Em idêntico sentido afirmou o STJ que o art. 5º, XL, da Constituição da República prevê a possibilidade de retroatividade da lei penal, sendo cabível extrair-se do dispositivo constitucional princípio implícito do Direito Sancionatório:

“ADMINISTRATIVO. RECURSO ESPECIAL. PODER DE POLÍCIA. SUNAB. MULTA ADMINISTRATIVA. RETROATIVIDADE DA LEI MAIS BENÉFICA. POSSIBILIDADE. ART. 5º, XL, DA CONSTITUIÇÃO DA REPÚBLICA. PRINCÍPIO DO DIREITO SANCIONATÓRIO. AFASTADA A APLICAÇÃO DA MULTA DO ART. 538, PARÁGRAFO ÚNICO, DO CPC. I. O art. 5º, XL, da Constituição da República prevê a possibilidade de retroatividade da lei penal, sendo cabível extrair-se do dispositivo constitucional princípio implícito do Direito Sancionatório, segundo o qual a lei mais benéfica retroage. Precedente. II. Afastado o fundamento da aplicação analógica do art. 106 do Código Tributário Nacional, bem como a multa aplicada com base no art. 538, parágrafo único, do Código de Processo Civil. III. Recurso especial parcialmente provido.” (STJ- REsp n. 1.153.083/MT, relator Ministro Sérgio Kukina, relatora para acórdão Ministra Regina Helena Costa, Primeira Turma, julgado em 6/11/2014, DJe de 19/11/2014.) (Grifou-se)

Observa-se, portanto, no atinente à irretroatividade da norma mais gravosa, a jurisprudência dos tribunais superiores evolui ao admitir a sua aplicação no âmbito do Direito Administrativo sancionador, considerando que se trata de um princípio geral do Direito Sancionatório, e não apenas do Direito Penal, extraído a partir do comando inserto no artigo 5º, XL, do Texto Constitucional de 1988. Isso porque, se até no caso de sanção penal, que é a mais grave das punições em um Estado Democrático de Direito, a Constituição determina a retroação da lei mais benéfica (e, portanto, a irretroatividade de lei mais onerosa), com razão é admissível a irretroatividade da lei no caso de sanções menos graves, como a administrativa. 

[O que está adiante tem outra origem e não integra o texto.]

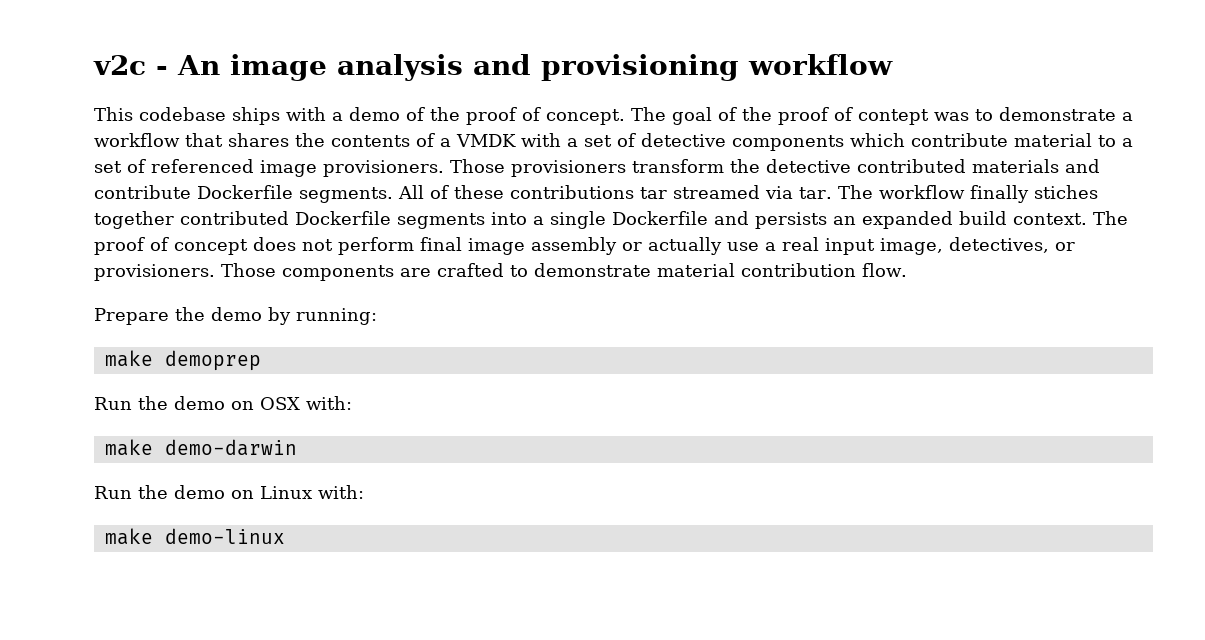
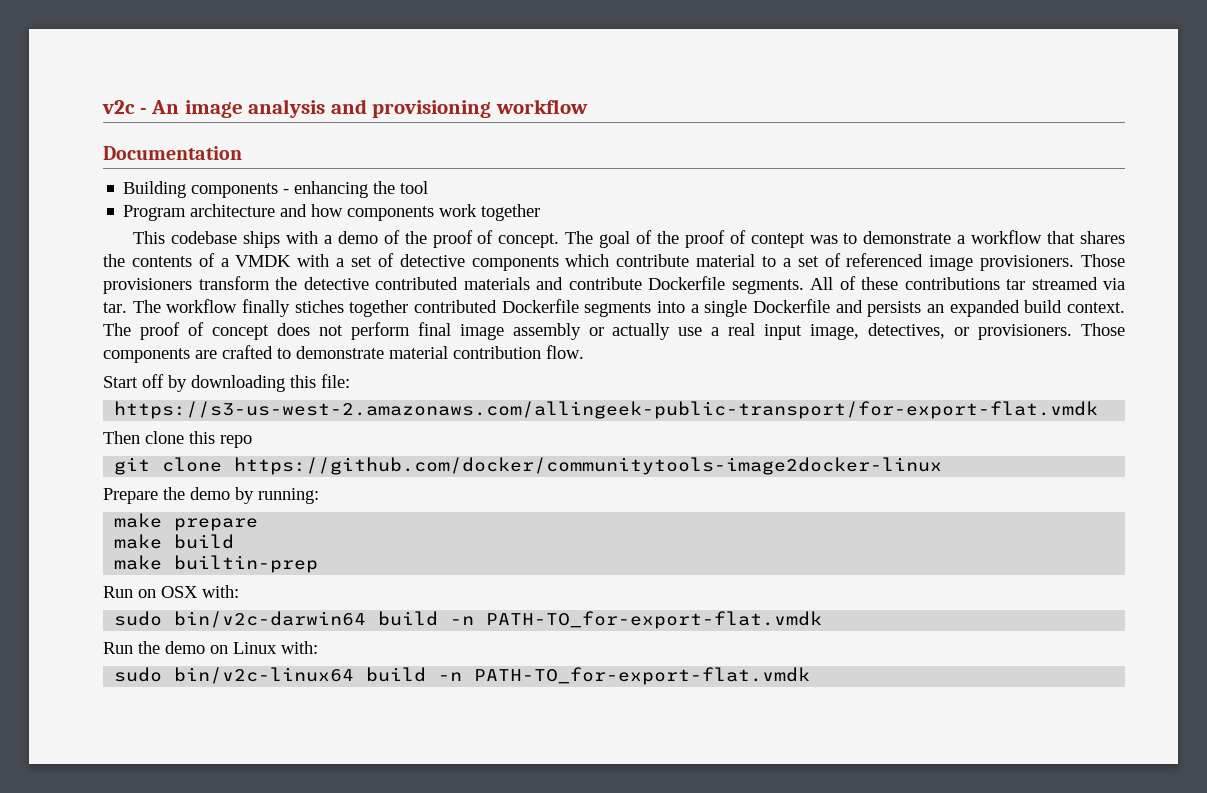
(893, 64) none -> [103,146,242,160] [123,181,429,198] [123,204,541,221] // Documentation // Building components - enhancing the tool // Program architecture and how components work together
(907, 270) none -> [103,374,350,392] [114,401,1099,419] [103,431,252,448] [114,457,943,475] // Start off by downloading this file: // https://s3-us-west-2.amazonaws.com/allingeek-public-transport/for-export-flat.vmdk // Then clone this repo // git clone https://github.com/docker/communitytools-image2docker-linux
[164,350,261,371] [94,396,225,410] demoprep // Run the demo -> [174,518,259,531] [114,534,235,549] [114,555,319,573] [103,586,133,598] prepare // make build // make builtin-prep // Run
[104,439,297,456] make demo-darwin -> [114,611,823,629] sudo bin/v2c-darwin64 build -n PATH-TO_for-export-flat.vmdk
[104,528,285,545] make demo-linux -> [114,667,811,685] sudo bin/v2c-linux64 build -n PATH-TO_for-export-flat.vmdk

Conforme observado, a aplicação do princípio da irretroatividade da norma mais gravosa, também no âmbito do Direito Administrativo sancionador, vem sendo reconhecida em modo contínuo, o que representa, a função instrumental dos princípios da segurança jurídica, confiança legítima, legalidade e razoabilidade dos atos administrativos.